Thread: Understanding the Stack --The assembly Language Perspective Share/Save - My123World.Com!

  1. #1
    Garage Member
    Join Date
    Sep 2010
    Location
    Chennai
    Posts
    83
    Blog Entries
    1

    Understanding the Stack --The assembly Language Perspective

    Understanding the Stack --The assembly Language Perspective


    By Sebas Sujeen aka "0x90" and Sridhar aka "phr3ak"

    For developing and understanding the exploit development process, it is imperative to understand the working of the stack from the assembly language perspective too. This article will make you understand how stack works from this perspective. To get the most from this article, we would advise you to refer the Assembly Language Primer for Hackers by Vivek Ramachandran(http://www.securitytube.net) before reading this

    Code:
    An example C Program 
    
    #include<stdio.h>
    main()
    {
    int i;
    for(i=0;i<10;i++)
    printf("Hello");
    }
    compile and create an assembly file using the '-S' switch in gcc

    Code:
    $gcc -mpreferred-stack-boundary=2 -fno-stack-protector -z execstack -o test.s test.c -S
    Note we are giving the preferred stack boundary as 2^2 (2 refers to the power of 2 ie 4 bytes) to simplify the debug process.

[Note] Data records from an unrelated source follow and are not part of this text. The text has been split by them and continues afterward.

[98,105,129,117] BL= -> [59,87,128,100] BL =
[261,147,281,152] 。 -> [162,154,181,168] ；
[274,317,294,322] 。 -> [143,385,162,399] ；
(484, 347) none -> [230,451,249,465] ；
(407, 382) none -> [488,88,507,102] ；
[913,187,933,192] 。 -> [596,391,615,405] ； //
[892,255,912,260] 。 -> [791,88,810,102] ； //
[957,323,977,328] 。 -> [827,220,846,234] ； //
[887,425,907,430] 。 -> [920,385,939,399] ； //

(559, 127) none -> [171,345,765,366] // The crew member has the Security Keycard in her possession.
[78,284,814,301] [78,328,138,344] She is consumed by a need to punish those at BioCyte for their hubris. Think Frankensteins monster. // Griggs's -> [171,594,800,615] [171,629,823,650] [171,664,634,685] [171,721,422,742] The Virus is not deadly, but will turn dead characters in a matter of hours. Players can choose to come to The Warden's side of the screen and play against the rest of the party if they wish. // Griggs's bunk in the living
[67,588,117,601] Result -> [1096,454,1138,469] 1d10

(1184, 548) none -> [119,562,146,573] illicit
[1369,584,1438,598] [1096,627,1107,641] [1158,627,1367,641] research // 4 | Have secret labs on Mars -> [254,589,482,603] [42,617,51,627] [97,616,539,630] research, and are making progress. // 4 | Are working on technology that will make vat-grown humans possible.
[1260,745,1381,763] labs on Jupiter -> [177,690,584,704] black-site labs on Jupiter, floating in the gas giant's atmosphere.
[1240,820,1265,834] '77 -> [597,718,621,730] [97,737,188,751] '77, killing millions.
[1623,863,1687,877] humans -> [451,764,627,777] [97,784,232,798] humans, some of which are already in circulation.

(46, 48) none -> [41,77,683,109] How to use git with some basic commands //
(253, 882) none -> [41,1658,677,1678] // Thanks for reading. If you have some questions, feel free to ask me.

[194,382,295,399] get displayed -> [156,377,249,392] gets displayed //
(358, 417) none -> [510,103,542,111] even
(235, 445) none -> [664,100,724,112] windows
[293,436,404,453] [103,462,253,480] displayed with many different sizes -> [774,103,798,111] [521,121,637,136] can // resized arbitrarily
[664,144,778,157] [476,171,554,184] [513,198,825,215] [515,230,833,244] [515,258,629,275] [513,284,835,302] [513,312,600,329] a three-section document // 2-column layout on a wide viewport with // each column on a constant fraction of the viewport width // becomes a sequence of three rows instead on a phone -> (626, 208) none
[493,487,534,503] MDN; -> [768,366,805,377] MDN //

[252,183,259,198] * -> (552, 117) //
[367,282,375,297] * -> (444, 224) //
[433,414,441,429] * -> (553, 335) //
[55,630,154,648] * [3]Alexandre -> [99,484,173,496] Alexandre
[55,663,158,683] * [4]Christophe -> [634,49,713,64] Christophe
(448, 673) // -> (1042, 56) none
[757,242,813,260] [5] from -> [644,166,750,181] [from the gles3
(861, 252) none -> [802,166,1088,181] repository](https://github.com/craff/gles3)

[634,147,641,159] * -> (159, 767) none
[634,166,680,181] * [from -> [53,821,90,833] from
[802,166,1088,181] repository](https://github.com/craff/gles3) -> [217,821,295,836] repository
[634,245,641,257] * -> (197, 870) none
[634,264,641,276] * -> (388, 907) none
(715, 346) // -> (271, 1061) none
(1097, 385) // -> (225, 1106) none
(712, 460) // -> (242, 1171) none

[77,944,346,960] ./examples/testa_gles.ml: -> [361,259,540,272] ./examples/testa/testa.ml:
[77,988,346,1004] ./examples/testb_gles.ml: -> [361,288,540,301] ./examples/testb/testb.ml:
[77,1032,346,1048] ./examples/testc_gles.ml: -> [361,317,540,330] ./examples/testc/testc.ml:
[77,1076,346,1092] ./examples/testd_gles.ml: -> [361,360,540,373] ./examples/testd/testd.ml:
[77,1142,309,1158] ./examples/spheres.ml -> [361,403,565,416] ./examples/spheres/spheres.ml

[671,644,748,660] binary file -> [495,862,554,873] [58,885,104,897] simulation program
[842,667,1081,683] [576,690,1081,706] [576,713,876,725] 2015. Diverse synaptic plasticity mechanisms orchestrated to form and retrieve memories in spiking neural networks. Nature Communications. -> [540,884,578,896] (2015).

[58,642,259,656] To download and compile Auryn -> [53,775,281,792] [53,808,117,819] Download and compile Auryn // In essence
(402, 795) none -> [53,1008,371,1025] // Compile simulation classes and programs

And if you are using latest versions of Linux, you can turn off stack-protector and also disable the NX(non executable stack) by using '-fno-stack-protector' and '-z execstack' respectively.

    Below is the listing of the test.s file..
    Note that the instructions are numbered only for convenience for referring it further..
    Code:
    .LC0:
    	.string	"Hello" -->defines a string "Hello" with label .LC0 similar to variable in C
    .text       --> This is the text section, actual code goes here. This section is read only and any attempt to write into this section will result in Segmentation fault  
    .globl main --> start of the main function, in the Assembly Language primer this is given as _start: , since we are assembling and linking in the same  step using gcc and since gcc recognizes only main, we give it as main 
    	.type	main, @function -->defines that main is a function 
    main:                       --> start of main function
    	pushl	%ebp  -->1
    	movl	%esp, %ebp -->2
    	subl	$8, %esp -->3
    	movl	$0, -4(%ebp) -->4
    	jmp	.L2  -->5
    .L3:
    	movl	$.LC0, %eax -->6
    	movl	%eax, (%esp) -->7
    	call	printf  -->8
    	addl	$1, -4(%ebp) -->9
    .L2:
    	cmpl	$9, -4(%ebp) -->10
    	jle	.L3 -->11
    	leave-->12
    	ret -->13
    Ok, here we go!!! The code is explained here!!
    Code:
     
    pushl %ebp     
    movl %esp,%ebp
    subl $8,%esp
    These 3 statements constitute the function prologue.Refer the assembly language primer for more details about function prologue. But one interesting thing to note is that, if main is the first function to be executed , where is it returning to?? Keep that thought in mind, we will get to it when we debug the program. Also we subtract esp by 8 bytes to allocate space for the local variable 'i' and the address of "Hello" which printf() needs.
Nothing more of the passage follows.